Abu Dhabi’s TAQA is exploring buying companies in the United States and elsewhere, its chief executive told Reuters, as the state-owned utility continues its international expansion and strives to reach ambitious growth targets.
“The US is a key market for us,” and “if the right opportunity presents itself for TAQA, we would be pursuing that,” Jasim Husain Thabet said in an interview, without disclosing specific targets.
ADPower, a unit of Abu Dhabi sovereign wealth fund ADQ, owns just over 90% of TAQA, which in recent years has been investing in companies and projects across several markets, including the United States. TAQA’s Masdar unit last year acquired a 50% stake in US renewable energy firm Terra-Gen.
The United Arab Emirates said this month it planned to raise its energy investments in the U.S. to $440 billion in the next decade, boosting U.S. President Donald Trump’s efforts to secure major business deals on a Gulf tour.
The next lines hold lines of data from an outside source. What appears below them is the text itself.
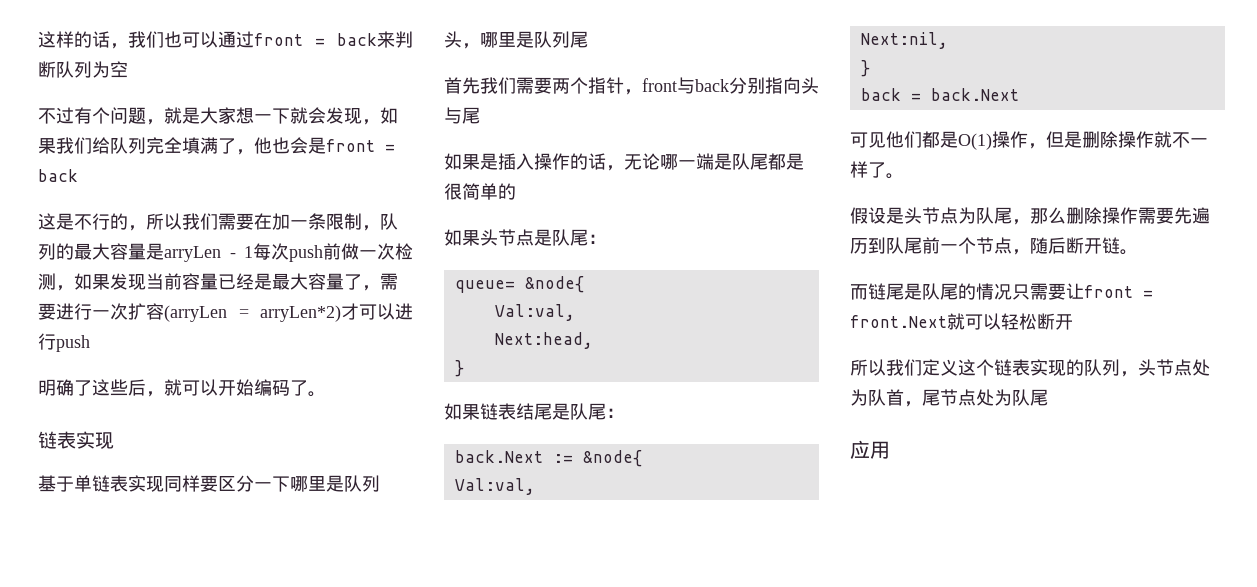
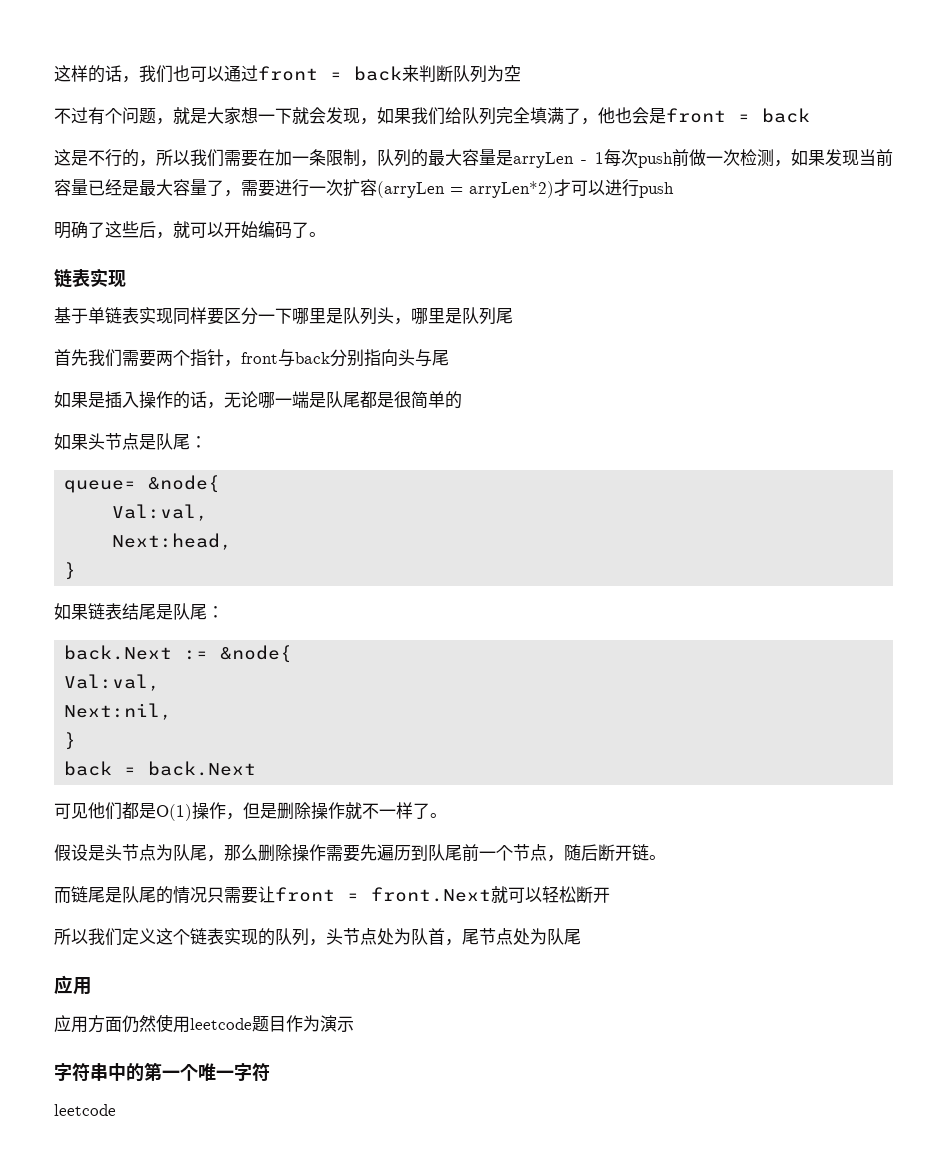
(890, 450) none -> [54,1014,354,1033] [54,1062,270,1082] [54,1104,116,1116] // 应用方面仍然使用leetcode题目作为演示 // 字符串中的第一个唯一字符 // leetcode

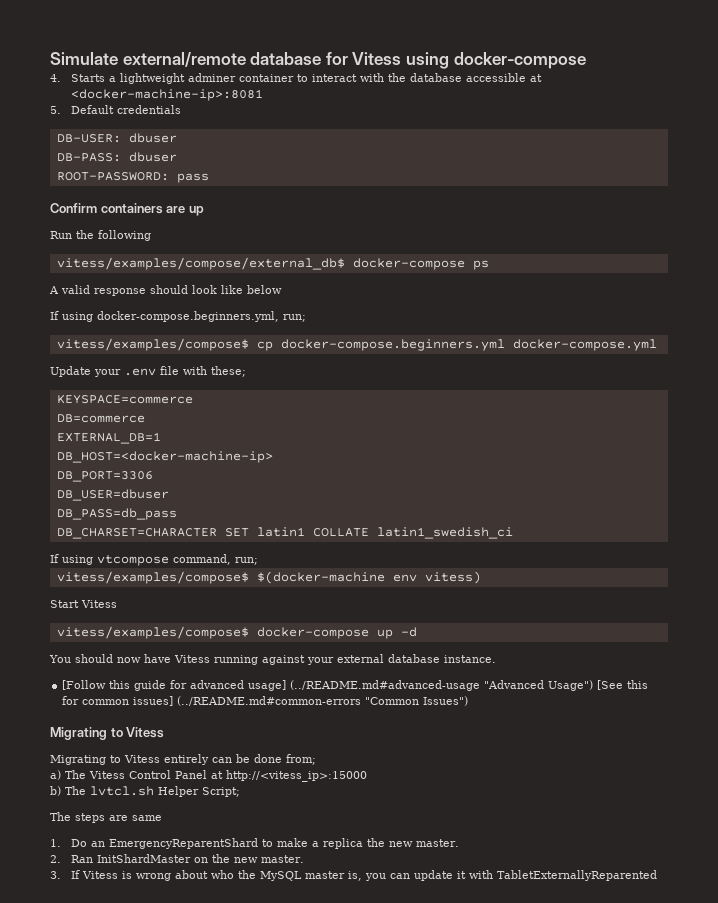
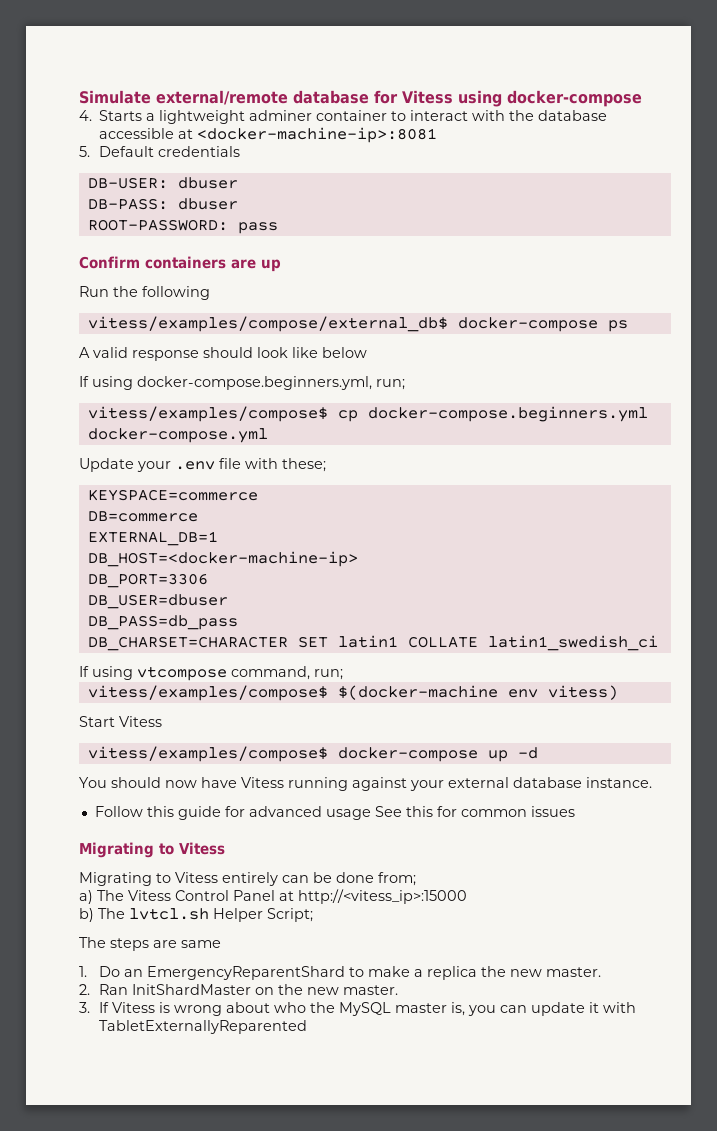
[62,680,107,690] [Follow -> [94,806,143,817] Follow
[248,680,649,691] [62,696,469,706] usage] (../README.md#advanced-usage "Advanced Usage") [See this for common issues] (../README.md#common-errors "Common Issues") -> [325,806,575,820] usage See this for common issues

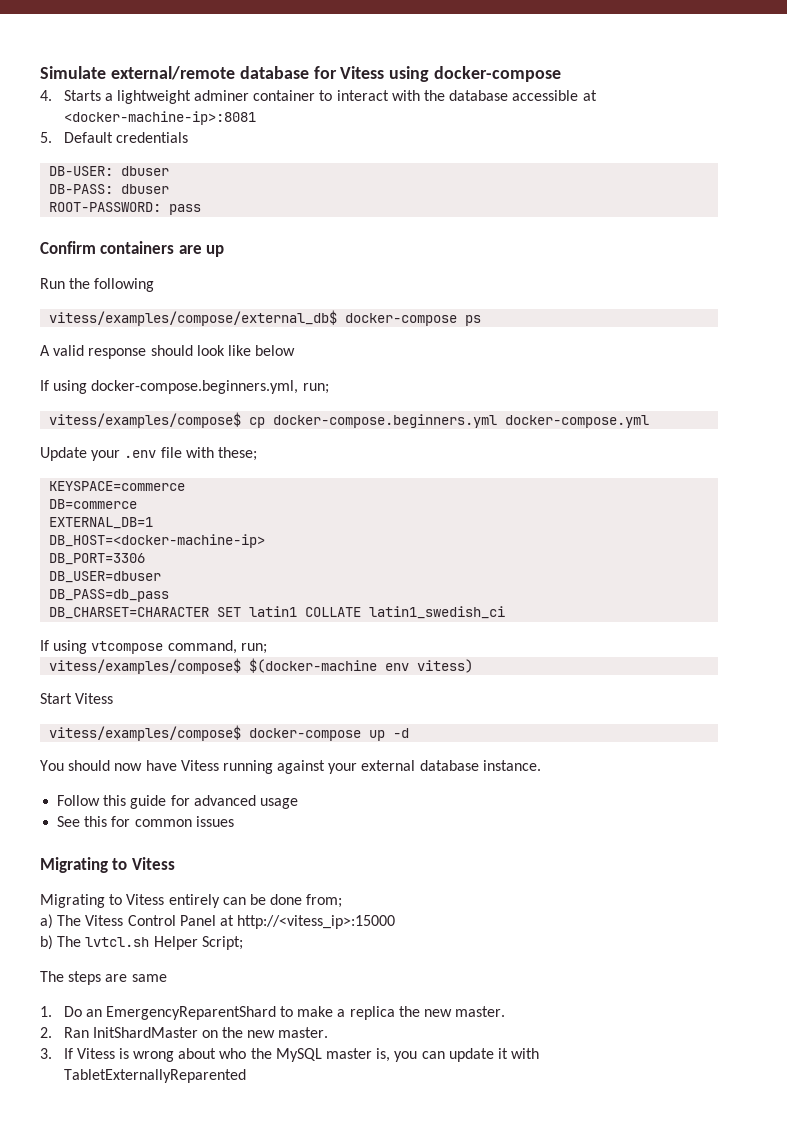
(371, 814) none -> (298, 803) //

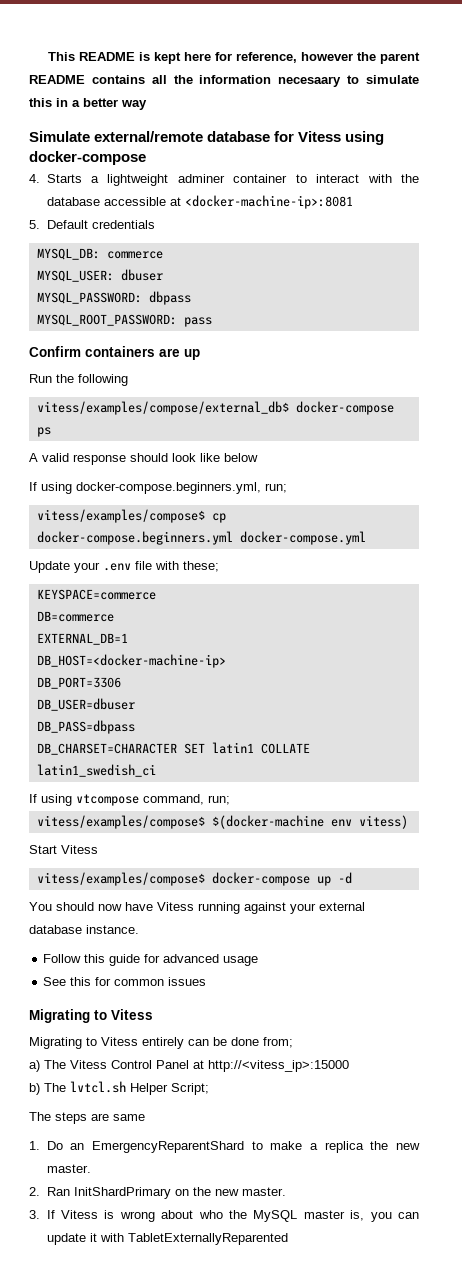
(40, 72) none -> [47,52,420,64] [29,75,419,87] [29,98,147,110] This README is kept here for reference, however the parent README contains all the information necesaary to simulate this in a better way //
[49,166,170,176] [49,184,170,194] [49,202,162,212] DB-USER: dbuser // DB-PASS: dbuser // ROOT-PASSWORD: -> [36,248,163,260] [36,269,163,282] [36,291,191,305] [36,314,177,326] MYSQL_DB: commerce // MYSQL_USER: dbuser // MYSQL_PASSWORD: dbpass // MYSQL_ROOT_PASSWORD:
[49,589,170,602] DB_PASS=db_pass -> [36,720,135,734] DB_PASS=dbpass
[92,1027,198,1038] InitShardMaster -> [73,1187,171,1199] InitShardPrimary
TAQA has said it aims to spend around $20 billion between 2023 and 2030 on organic and inorganic growth, aiming for 150 gigawatts of capacity by the end of that period, up from around 56 GW now.
Thabet said that TAQA would generally prefer to acquire a fully integrated company with generation, networks and “a pipeline of growth”.
Asked about possible investment opportunities in Syria, where the lifting of U.S. sanctions has cleared the way for foreign investments, Thabet said it was too early, but that the company would monitor the situation.
TAQA, which raised $1.75 billion from a bond sale last October, does not immediately need to raise more debt but might tap markets again if a large M&A deal materialises, he said.
The firm has not held talks this year with Naturgy’s shareholders about buying a stake in the Spanish utility after such discussions were abandoned nearly a year ago, Thabet said, contradicting a news report from March.
He declined to comment on why talks to buy investor Criteria’s 26.7% stake in Naturgy had broken down, saying only that there were “certain things that there was no agreement on”.
“And it’s fine when there’s no agreement. Everyone walks their way. And it’s important that we focus on the future and other M&A opportunities.”